United States District Court EASTERN DISTRICT OF TEXAS SHERMAN DIVISION
Aug 10, 2016
Civil Action No. 4:14-CV-835 (E.D. Tex. Aug. 10, 2016)

Opinion

Civil Action No. 4:14-CV-835

08-10-2016

THOMAS S. RAMSDELL v. CAROLYN W. COLVIN, ACTING COMMISSIONER OF SOCIAL SECURITY


(Judge Mazzant/Judge Nowak) MEMORANDUM ADOPTING REPORT AND RECOMMENDATION OF UNITED STATES MAGISTRATE JUDGE

Came on for consideration the report of the United States Magistrate Judge in this action, this matter having been heretofore referred to the Magistrate Judge pursuant to 28 U.S.C. § 636. On July 14, 2016, the report of the Magistrate Judge (Dkt. #14) was entered containing proposed findings of fact and recommendations that the final decision of the Commissioner of Social Security ("Commissioner") be affirmed (Dkt. #14). Having received the report of the Magistrate Judge (Dkt. #14), having considered Plaintiff Thomas S. Ramsdell's ("Plaintiff") timely filed Objections ("Objections") (Dkt. #15), and having conducted a de novo review of Plaintiff's claims and all relevant pleadings, the Court is of the opinion that the findings and conclusions of the Magistrate Judge are correct, and the Court hereby adopts the Magistrate Judge's report (Dkt. #14) as the findings and conclusions of the Court.

BACKGROUND

The facts in this case originate from an appeal of the Commissioner's decision in a social security disability insurance case. The facts in this case have been set forth in detail by the Magistrate Judge, and need not be duplicated in their entirety herein (see Dkt. #14). In summary, on August 29, 2011, Plaintiff filed an application for disability and disability insurance benefits under Title II of the Social Security Act ("Act") alleging an onset disability date of May 1, 2009 (TR at 198-200). Therein, Plaintiff alleged impairments of bilateral sensorineural hearing loss and status post partial colon resection.

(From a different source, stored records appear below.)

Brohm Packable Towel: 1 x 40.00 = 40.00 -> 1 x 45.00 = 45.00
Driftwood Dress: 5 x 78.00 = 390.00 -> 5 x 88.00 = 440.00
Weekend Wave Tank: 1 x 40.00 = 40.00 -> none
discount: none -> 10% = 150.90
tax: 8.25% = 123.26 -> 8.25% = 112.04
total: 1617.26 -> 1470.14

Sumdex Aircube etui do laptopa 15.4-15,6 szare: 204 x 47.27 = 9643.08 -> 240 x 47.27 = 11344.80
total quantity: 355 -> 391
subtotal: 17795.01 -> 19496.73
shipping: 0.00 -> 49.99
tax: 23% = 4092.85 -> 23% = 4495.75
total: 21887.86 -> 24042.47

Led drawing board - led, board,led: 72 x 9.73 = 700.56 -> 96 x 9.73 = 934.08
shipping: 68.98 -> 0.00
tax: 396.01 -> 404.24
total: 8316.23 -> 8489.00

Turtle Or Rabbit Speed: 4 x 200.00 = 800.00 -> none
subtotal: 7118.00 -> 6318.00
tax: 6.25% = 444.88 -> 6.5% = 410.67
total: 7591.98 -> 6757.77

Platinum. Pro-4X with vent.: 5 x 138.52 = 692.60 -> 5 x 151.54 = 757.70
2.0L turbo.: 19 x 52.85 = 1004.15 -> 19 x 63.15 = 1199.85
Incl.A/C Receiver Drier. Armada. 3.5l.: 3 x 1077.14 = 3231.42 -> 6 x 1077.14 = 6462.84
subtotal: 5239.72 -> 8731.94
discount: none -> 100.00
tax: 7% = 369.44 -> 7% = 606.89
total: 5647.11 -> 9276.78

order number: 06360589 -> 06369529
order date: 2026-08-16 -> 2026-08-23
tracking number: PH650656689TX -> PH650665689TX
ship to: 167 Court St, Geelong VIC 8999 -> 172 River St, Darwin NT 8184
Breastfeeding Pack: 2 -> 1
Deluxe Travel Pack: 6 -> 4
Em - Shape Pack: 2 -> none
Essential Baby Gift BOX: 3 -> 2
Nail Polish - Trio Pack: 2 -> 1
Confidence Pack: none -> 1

Id. at 10-21; 198-200. Plaintiff's claims were initially denied by notice November 21, 2011, and again denied upon reconsideration on February 14, 2012. Id. at 73-74, 77-86. Plaintiff subsequently requested a hearing before an Administrative Law Judge ("ALJ") on March 30, 2012. Id. 87-88. The ALJ conducted two hearings, on December 10, 2012, and August 6, 2013, and at such proceedings heard testimony from Plaintiff, a medical expert, and a vocational expert ("Vocational Expert"). Id. at 27-56, 57-71. On August 26, 2013, the ALJ issued a decision denying benefits, finding Plaintiff not disabled at step four; and alternatively, at step five of the sequential evaluation process. Id. at 10-21. On August 26, 2013, Plaintiff requested Appeals Council review of the ALJ's decision, and on October 24, 2014, the Appeals Council denied Plaintiff's request for review, making the decision of the ALJ the final decision of the Commissioner. Id. at 1-6. On December 23, 2014, Plaintiff filed his Complaint in this Court (Dkt. #1). On July 14, 2016, the Magistrate Judge issued a Report and Recommendation (Dkt. #14). On July 28, 2016, Plaintiff filed his Objections to Report and Recommendation of Magistrate Ruling (Dkt. #15).

PLAINTIFF'S OBJECTIONS

Under the law, a party who files timely written objections to a magistrate judge's report and recommendation is entitled to a de novo determination of those findings or recommendations to which the party specifically objects. 28 U.S.C. § 636(b)(1)(c); Fed. R. Civ. P. 72(b)(2)-(3). Plaintiff objects to the Magistrate Judge's findings at step five of the sequential evaluation, arguing that the Magistrate Judge's conclusion — that the Commissioner properly established the existence of other work Plaintiff can perform — is incorrect (Dkt. #15). Plaintiff does not object to the findings by the Magistrate Judge at step four, including specifically that (1) the ALJ was not required to elicit vocational expert testimony in response to a hypothetical incorporating the precise residual functional capacity limitations found by the ALJ at step four (Dkt. #14 at 12-13); (2) substantial evidence supports the ALJ's residual functional capacity finding (Dkt. #14 at 15-22); and (3) substantial evidence does not support the ALJ's finding that Plaintiff, given the residual functional capacity found by the ALJ, could perform his past relevant work at step four (Dkt. #14 at 23-26; see Dkt. #15). As such, the Court adopts these findings and conclusions of the Magistrate Judge as the findings and conclusions of the Court. The Court now turns to Plaintiff's Objections to the Magistrate Judge's conclusion at step five. Plaintiff specifically argues that (1) the ALJ could not rely on the Medical-Vocational Guidelines ("GRIDS") and is mandated to obtain vocational expert testimony at step five; and (2) no evidence exists that there are jobs at the medium exertion level Plaintiff can perform.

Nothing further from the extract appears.